D’une certaine manière, cette déclaration se présente comme une confession de foi composée de 15 articles, d’une introduction et d’une conclusion. Avec un peu plus de 3 100 mots en anglais, le document était suffisamment court pour être imprimé lisiblement sur les deux faces d’une seule page. Dans ce qui reste comme un précieux accompagnement à la lecture de la déclaration, Stott, président du comité de rédaction, détailla le raisonnement qui sous-tend chaque article.

Il serait erroné de considérer ce document comme une simple confession de foi. Stott le décrit comme une forme de pacte — un « contrat contraignant » qui engage ses signataires dans un but et un partenariat communs. Après 10 jours de débats, de discussions et de négociations, la plupart des participants (2 300) signèrent ensemble le document. John Stott formule ainsi la démarche : « Nous ne voulions pas simplement déclarer quelque chose, mais faire quelque chose — nous engager dans la tâche de l’évangélisation mondiale. »

Aujourd’hui encore, la Déclaration est destinée à être signée par ceux qui la lisent et l’acceptent. Ce faisant, nous nous engageons à coopérer les uns avec les autres dans la mission de Dieu.

Comme de très nombreux évangéliques, je n’avais jamais entendu parler de la déclaration de Lausanne dans mon enfance, et on ne m’a demandé de la signer qu’à l’âge adulte. Je suis un Indien à la peau foncée, né en Californie du Sud en 1978 d’immigrants de première génération qui étaient tous deux chrétiens — dont un père qui a étudié à l’université Biola.
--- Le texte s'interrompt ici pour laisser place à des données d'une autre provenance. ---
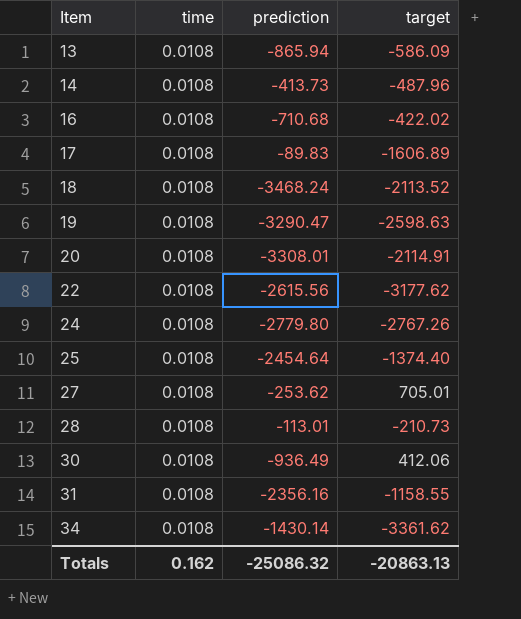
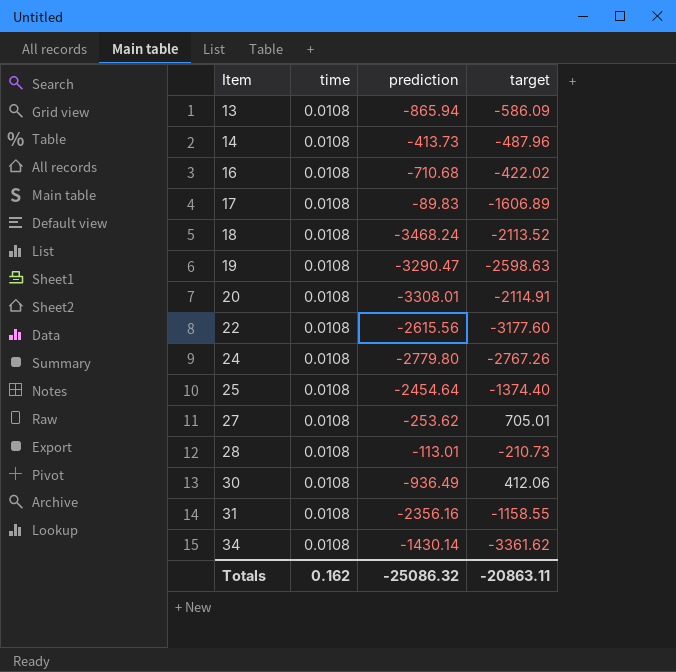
22 | target: -3177.62 -> -3177.60
Totals | target: -20863.13 -> -20863.11

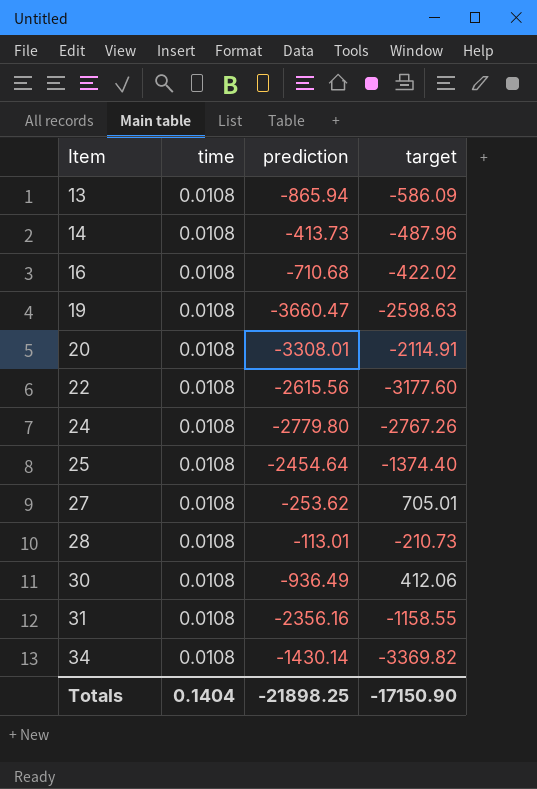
row 17: 0.0108 | -89.83 | -1606.89 -> none
row 18: 0.0108 | -3468.24 | -2113.52 -> none
19 | prediction: -3290.47 -> -3660.47
34 | target: -3361.62 -> -3369.82
Totals | time: 0.162 -> 0.1404
Totals | prediction: -25086.32 -> -21898.25
Totals | target: -20863.11 -> -17150.90

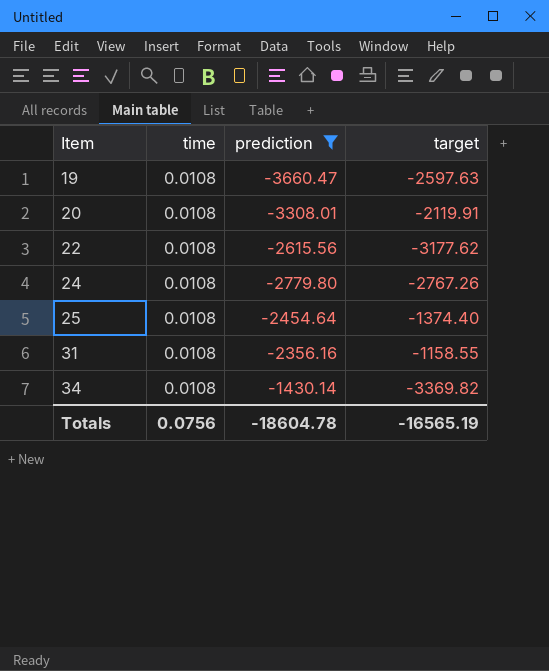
filter: none -> prediction <= -1430.14
19 | target: -2598.63 -> -2597.63
20 | target: -2114.91 -> -2119.91
22 | target: -3177.60 -> -3177.62
Totals | time: 0.1404 -> 0.0756
Totals | prediction: -21898.25 -> -18604.78
Totals | target: -17150.90 -> -16565.19

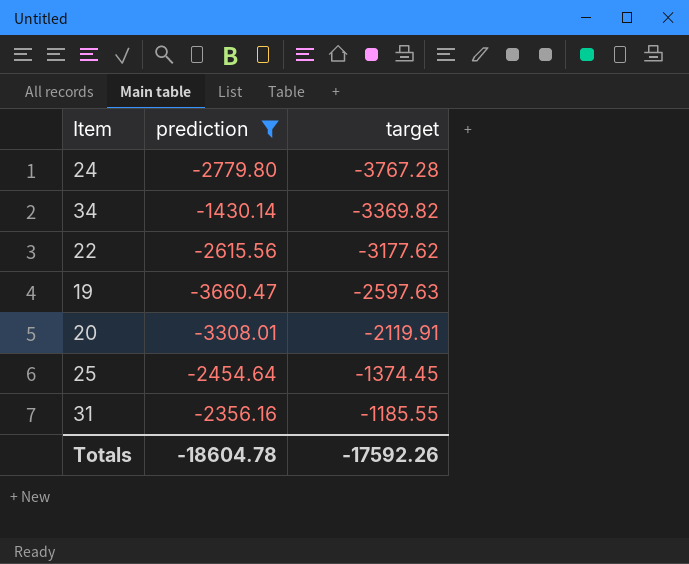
row order: Item ascending -> target ascending
column time | position: 2 -> none
24 | target: -2767.26 -> -3767.28
25 | target: -1374.40 -> -1374.45
31 | target: -1158.55 -> -1185.55
Totals | target: -16565.19 -> -17592.26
Et tandis que ceux qui fréquentaient des institutions chrétiennes s’engageaient parfois vis-à-vis de la déclaration de Lausanne, j’ai été formé dans une école secondaire publique et une université d’État laïque. Les églises que j’ai fréquentées dans mon enfance étaient non confessionnelles, ce qui avait des avantages, mais conduisait aussi à une certaine amnésie quant à l’histoire du christianisme.

J’ai entendu parler pour la première fois de la déclaration à la fin de l’année 2000, il y a 24 ans, alors que j’étais étudiant de troisième cycle me destinant à la médecine scientifique. J’avais alors posé ma candidature pour la bourse Harvey Fellowship, offerte aux chrétiens entrants dans des domaines sous-représentés : tous les candidats devaient signer la déclaration de Lausanne. Ayant été accepté, je me suis rendu l’été suivant à Washington, DC, pour un événement d’une semaine destiné à faire la connaissance d’un petit groupe d’autres nouveaux boursiers Harvey.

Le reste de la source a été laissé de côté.